Accettare la sfida delle circostanze attraverso cui il Mistero ci porta al destino. In questa fase della storia non sono certo le sfide che ci mancano. Malattie, perdita del lavoro, rapporti difficili nelle famiglie. Perfino il livello sociale e politico. Vivere la vita come vocazione è rispondere a queste sfide come possibilità di una maturazione che ci renda sempre più in grado di dare il nostro contributo. In questa situazione confusa abbiamo bisogno di persone capaci di testimoniare agli altri che anche dentro la crisi si può vivere, crescere e maturare, si possono generare delle risposte ai bisogni di tutti per rendere la vita più umana.

Lei ha partecipato al Sinodo sulla nuova evangelizzazione: quale contributo può portare il movimento a questa sfida?
Semplicemente la nostra testimonianza. Il problema non è la crisi, non è la scristianizzazione e neanche l’indifferenza nei confronti della fede. Ma se noi come cristiani viviamo qualcosa di così affascinante da poterlo mostrare a tutti. E’ questo che rende possibile il riaccadere del cristianesimo: non come discorso o come etica, ma come un evento che stupisce colui che lo incontra. E’ quello che la gente aspetta. La sfida è mostrare che è possibile oggi comunicare il cristianesimo in modo affascinante, così come noi lo abbiamo sperimentato all’inizio della nostra storia.

Il ritorno alle origini del movimento richiamato con forza in un momento di grande confusione sociale significa un cambiamento nell’impegno civile dei ciellini?
Assolutamente no.
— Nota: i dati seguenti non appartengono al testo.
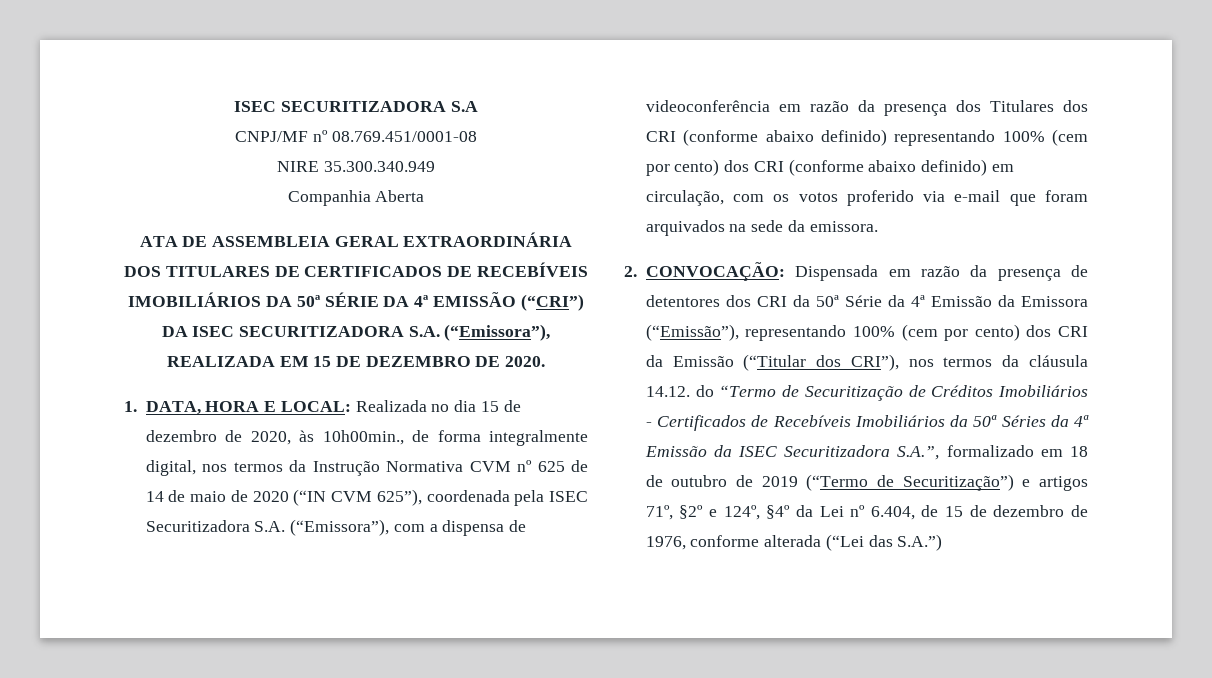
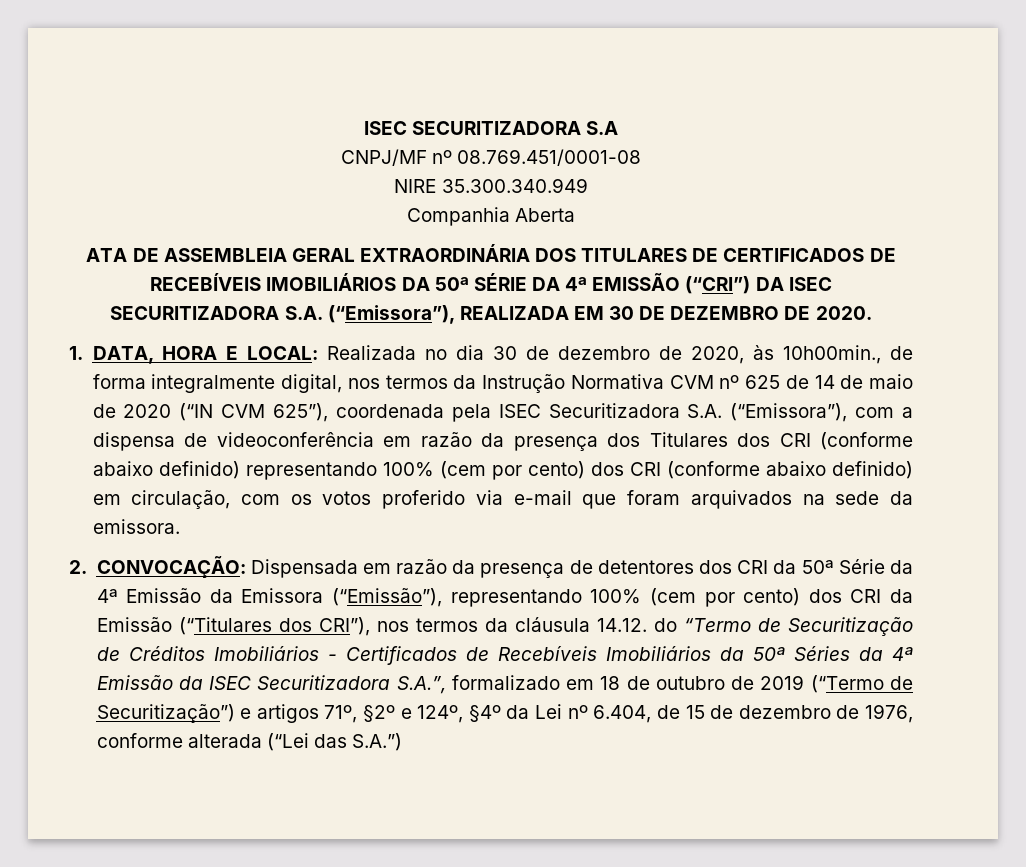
- ATA DE ASSEMBLEIA GERAL EXTRAORDINÁRIA DOS TITULARES DE CERTIFICADOS DE RECEBÍVEIS IMOBILIÁRIOS DA 50ª SÉRIE DA 4ª EMISSÃO (“CRI”) DA ISEC SECURITIZADORA S.A. (“Emissora”), REALIZADA EM 15 DE DEZEMBRO DE 2020.
+ ATA DE ASSEMBLEIA GERAL EXTRAORDINÁRIA DOS TITULARES DE CERTIFICADOS DE RECEBÍVEIS IMOBILIÁRIOS DA 50ª SÉRIE DA 4ª EMISSÃO (“CRI”) DA ISEC SECURITIZADORA S.A. (“Emissora”), REALIZADA EM 30 DE DEZEMBRO DE 2020.
- Realizada no dia 15 de dezembro de 2020, às 10h00min., de forma integralmente digital, nos termos da Instrução Normativa CVM nº 625 de 14 de maio de 2020 (“IN CVM 625”), coordenada pela ISEC Securitizadora S.A. (“Emissora”), com a dispensa de videoconferência em razão da presença dos Titulares dos CRI (conforme abaixo definido) representando 100% (cem por cento) dos CRI (conforme abaixo definido) em circulação, com os votos proferido via e-mail que foram arquivados na sede da emissora.
+ Realizada no dia 30 de dezembro de 2020, às 10h00min., de forma integralmente digital, nos termos da Instrução Normativa CVM nº 625 de 14 de maio de 2020 (“IN CVM 625”), coordenada pela ISEC Securitizadora S.A. (“Emissora”), com a dispensa de videoconferência em razão da presença dos Titulares dos CRI (conforme abaixo definido) representando 100% (cem por cento) dos CRI (conforme abaixo definido) em circulação, com os votos proferido via e-mail que foram arquivados na sede da emissora.
- Dispensada em razão da presença de detentores dos CRI da 50ª Série da 4ª Emissão da Emissora (“Emissão”), representando 100% (cem por cento) dos CRI da Emissão (“Titular dos CRI”), nos termos da cláusula 14.12. do “Termo de Securitização de Créditos Imobiliários - Certificados de Recebíveis Imobiliários da 50ª Séries da 4ª Emissão da ISEC Securitizadora S.A.”, formalizado em 18 de outubro de 2019 (“Termo de Securitização”) e artigos 71º, §2º e 124º, §4º da Lei nº 6.404, de 15 de dezembro de 1976, conforme alterada (“Lei das S.A.”)
+ Dispensada em razão da presença de detentores dos CRI da 50ª Série da 4ª Emissão da Emissora (“Emissão”), representando 100% (cem por cento) dos CRI da Emissão (“Titulares dos CRI”), nos termos da cláusula 14.12. do “Termo de Securitização de Créditos Imobiliários - Certificados de Recebíveis Imobiliários da 50ª Séries da 4ª Emissão da ISEC Securitizadora S.A.”, formalizado em 18 de outubro de 2019 (“Termo de Securitização”) e artigos 71º, §2º e 124º, §4º da Lei nº 6.404, de 15 de dezembro de 1976, conforme alterada (“Lei das S.A.”)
Noi vogliamo ritornare costantemente all’inizio di quello che ci ha affascinati per potere esserci di più nella vita sociale, culturale e politica a tutti i livelli. Esserci, dunque, ma col metodo delle origini: la presenza di Cristo percepita così affascinante da liberarci da ogni pretesa egemonica. Dobbiamo testimoniare davanti a tutti il contributo che può dare l’esperienza cristiana in questo momento di confusione. Gli analisti sono lucidi nell’evidenziare quello che manca ma più carenti nel trovare le soluzioni. Noi invece abbiamo l’esperienza che in tante occasioni - a livello personale e sociale - ci ha fatto capire che si può ripartire anche in questa situazione. Il punto cruciale è se siamo veramente disponibili a seguire quello che ci è capitato, affinché non ci sia una riduzione dello stupore a cose da fare. Una scelta di questo tipo provocherebbe la morte anche dell’impegno sociale.